▶ _Task directions_: Within the material below, locate the line with "shipping: 22.87 -> 31.50" and the line with "total: 508.32 -> 526.31", then return those two lines and all lines between them, exactly as written.

::::::::::

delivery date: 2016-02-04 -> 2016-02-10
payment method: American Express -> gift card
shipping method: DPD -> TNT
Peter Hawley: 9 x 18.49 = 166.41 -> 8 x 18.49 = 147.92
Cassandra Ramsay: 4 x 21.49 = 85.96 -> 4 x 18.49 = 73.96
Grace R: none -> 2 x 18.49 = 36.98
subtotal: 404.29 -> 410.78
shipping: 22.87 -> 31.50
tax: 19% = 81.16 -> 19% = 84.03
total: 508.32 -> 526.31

::::::::::

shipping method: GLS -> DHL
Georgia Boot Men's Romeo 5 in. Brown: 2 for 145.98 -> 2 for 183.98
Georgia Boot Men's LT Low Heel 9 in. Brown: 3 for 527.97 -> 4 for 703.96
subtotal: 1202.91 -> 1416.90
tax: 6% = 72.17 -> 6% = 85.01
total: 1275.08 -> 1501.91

::::::::::

▶ _Answer space_:
shipping: 22.87 -> 31.50
tax: 19% = 81.16 -> 19% = 84.03
total: 508.32 -> 526.31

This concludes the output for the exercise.